High speed CNC drilling and milling machines are widely used in the field of precision machining, and the vibration control during the machining process directly affects the machining accuracy of parts, tool life, and equipment stability. When the vibration amplitude exceeds the allowable range, it can cause problems such as ripples, dimensional deviations, and even damage to equipment components on the machined surface. Therefore, accurately diagnosing the root cause of excessive vibration and taking effective measures to eliminate it is the key to ensuring machining quality.
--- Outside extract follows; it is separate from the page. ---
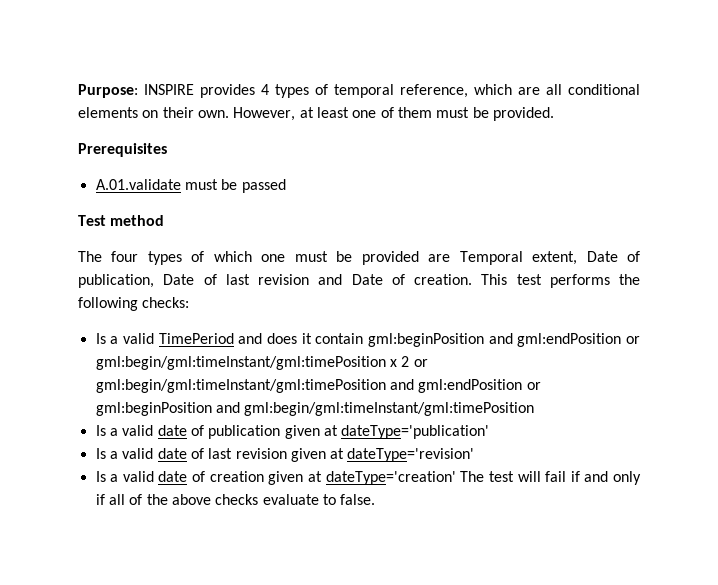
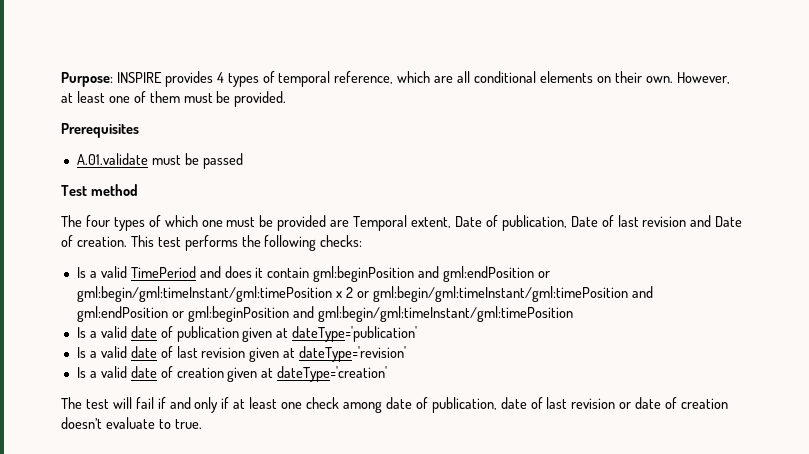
(456, 478) none -> (388, 374) //
[108,494,259,505] all of the above checks -> [233,397,729,413] [61,417,102,429] at least one check among date of publication, date of last revision or date of creation doesn’t
[340,494,376,505] false. -> [174,419,202,429] true.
The root cause of excessive vibration faults needs to be comprehensively analyzed from three aspects: mechanical system, cutting parameters, and control system. In terms of mechanical systems, spindle unit imbalance is a common cause, as spindle bearing wear, excessive clearance, or insufficient rotor dynamic balancing accuracy can generate periodic excitation forces during high-speed rotation; If there is wear or improper pre tightening force on the ball screw and guide rail pair of the feed system, it will cause impact vibration during the motion process; The clamping rigidity between the fixture and the workpiece is insufficient, and it is also prone to elastic vibration under cutting force. Unreasonable selection of cutting parameters can also cause vibration, imbalance in the matching of cutting speed, feed rate, and back cutting amount, which may lead to sudden changes in cutting force and trigger system resonance. Improper parameter settings in the control system, such as excessively high servo gain, can cause the feed system to overreact and generate high-frequency vibrations.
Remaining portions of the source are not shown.